Reported-by: Edwin Török <edwin.torok@cloud.com>
Signed-off-by: Javi Merino <javi.merino@cloud.com>
---
 tools/libs/light/libxl_console.c | 2 +-
 1 file changed, 1 insertion(+), 1 deletion(-)

diff --git a/tools/libs/light/libxl_console.c b/tools/libs/light/libxl_console.c
index a563c9d3c7f9..fa28e2139453 100644
--- a/tools/libs/light/libxl_console.c
+++ b/tools/libs/light/libxl_console.c
@@ -779,7 +779,7 @@ libxl_xen_console_reader *
     cr = libxl__zalloc(NOGC, sizeof(libxl_xen_console_reader));
     cr->buffer = libxl__zalloc(NOGC, size);
     cr->size = size;
-    cr->count = size;
+    cr->count = size - 1;
     cr->clear = clear;
     cr->incremental = 1;
 
-- 
2.44.0


Re: [XEN PATCH v1] libxl: Fix nul-termination of the return value of libxl_xen_console_read_line()
Posted by Andrew Cooper 3 months ago
On 22/08/2024 2:13 pm, Javi Merino wrote:
> When built with ASAN, "xl dmesg" crashes in the "printf("%s", line)"
> call in main_dmesg().  ASAN reports a heap buffer overflow: an
> off-by-one access to cr->buffer.
>
> The readconsole sysctl copies up to count characters into the buffer,
> but it does not add a null character at the end.  Despite the
> documentation of libxl_xen_console_read_line(), line_r is not
> nul-terminated if 16384 characters were copied to the buffer.
>
> Fix this by making count one less that the size of the allocated
> buffer so that the last byte is always null.
>
> Reported-by: Edwin Török <edwin.torok@cloud.com>
> Signed-off-by: Javi Merino <javi.merino@cloud.com>
> ---
>  tools/libs/light/libxl_console.c | 2 +-
>  1 file changed, 1 insertion(+), 1 deletion(-)
>
> diff --git a/tools/libs/light/libxl_console.c b/tools/libs/light/libxl_console.c
> index a563c9d3c7f9..fa28e2139453 100644
> --- a/tools/libs/light/libxl_console.c
> +++ b/tools/libs/light/libxl_console.c
> @@ -779,7 +779,7 @@ libxl_xen_console_reader *
>      cr = libxl__zalloc(NOGC, sizeof(libxl_xen_console_reader));
>      cr->buffer = libxl__zalloc(NOGC, size);
>      cr->size = size;
> -    cr->count = size;
> +    cr->count = size - 1;
>      cr->clear = clear;
>      cr->incremental = 1;
>  

This looks like it will fix the ASAN issue, but I think a better fix
would be:

-        printf("%s", line);
+       printf("%.*s", cr->count, line);

because otherwise there's a world of sharp corners once Xen has wrapped
the buffer for the first time.


Which brings us a lot of other WTFs in this code...

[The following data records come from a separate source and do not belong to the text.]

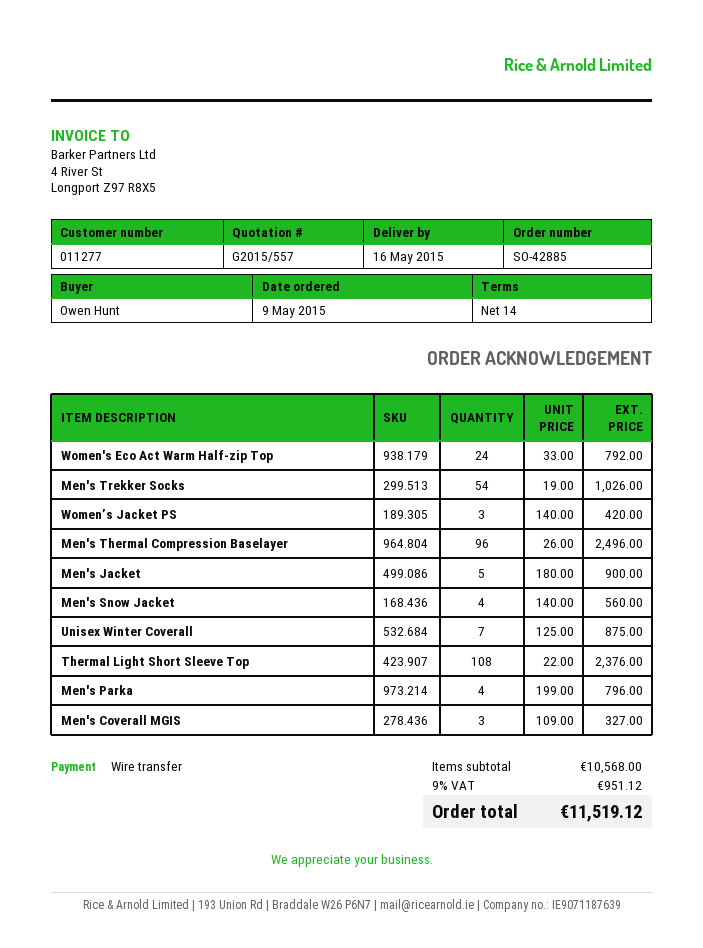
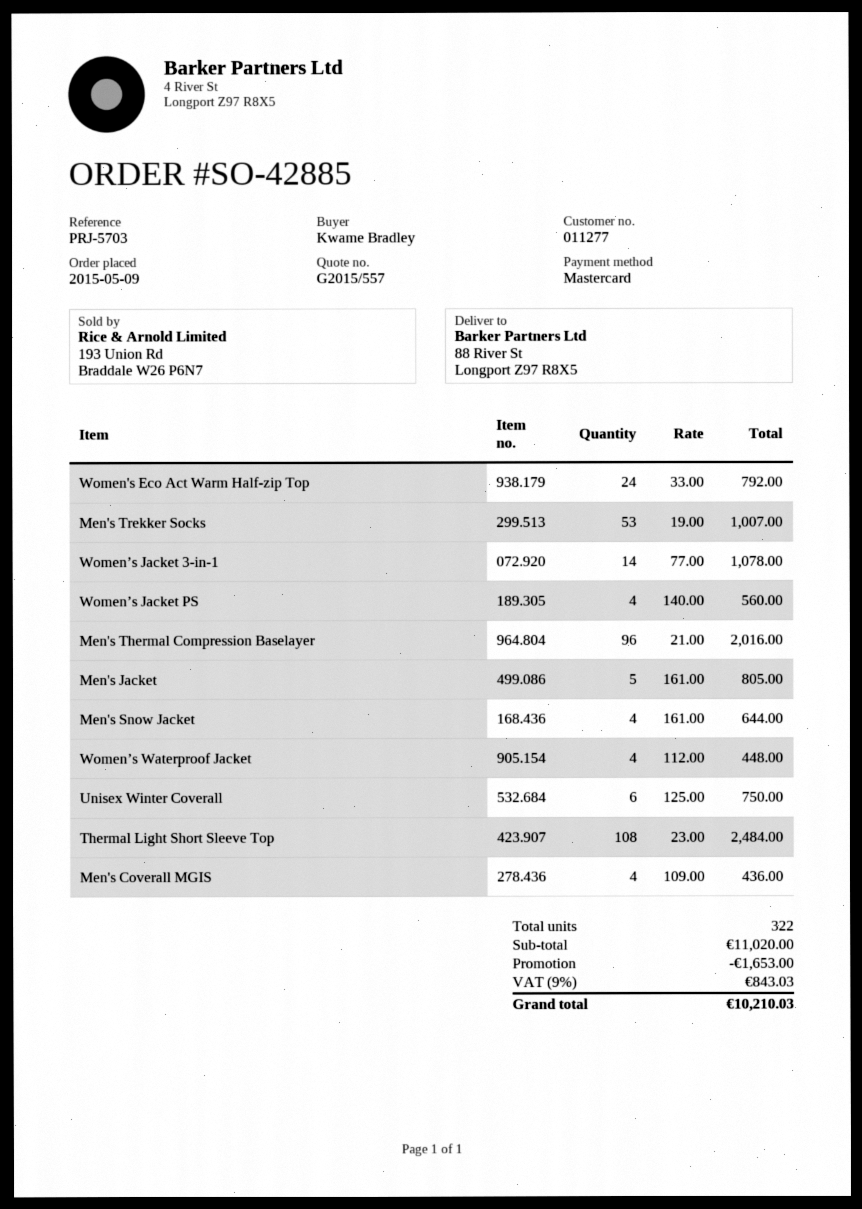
ordered by: Owen Hunt -> Kwame Bradley
payment method: bank transfer -> Mastercard
Men's Trekker Socks: 54 x 19.00 = 1026.00 -> 53 x 19.00 = 1007.00
Women’s Jacket PS: 3 x 140.00 = 420.00 -> 4 x 140.00 = 560.00
Men's Thermal Compression Baselayer: 96 x 26.00 = 2496.00 -> 96 x 21.00 = 2016.00
Men's Jacket: 5 x 180.00 = 900.00 -> 5 x 161.00 = 805.00
Men's Snow Jacket: 4 x 140.00 = 560.00 -> 4 x 161.00 = 644.00
Unisex Winter Coverall: 7 x 125.00 = 875.00 -> 6 x 125.00 = 750.00
Thermal Light Short Sleeve Top: 108 x 22.00 = 2376.00 -> 108 x 23.00 = 2484.00
Men's Parka: 4 x 199.00 = 796.00 -> none
Men's Coverall MGIS: 3 x 109.00 = 327.00 -> 4 x 109.00 = 436.00
Women’s Jacket 3-in-1: none -> 14 x 77.00 = 1078.00
Women’s Waterproof Jacket: none -> 4 x 112.00 = 448.00
subtotal: 10568.00 -> 11020.00
discount: none -> 1653.00
tax: 9% = 951.12 -> 9% = 843.03
total: 11519.12 -> 10210.03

First, libxl_console.c describes it's functionality in terms of lines,
and line_reader() in the API.  Yet it's not lines, it's a 16k buffer
with generally multi-line content.  It's too late to fix the naming, but
we could at least rewrite the comments not to be blatant lies.


Just out of context above the hunk is:

    unsigned int size = 16384;

which isn't accurate.  The size of Xen's console ring can be changed at
compile time (like XenServer does), and/or by command line variable.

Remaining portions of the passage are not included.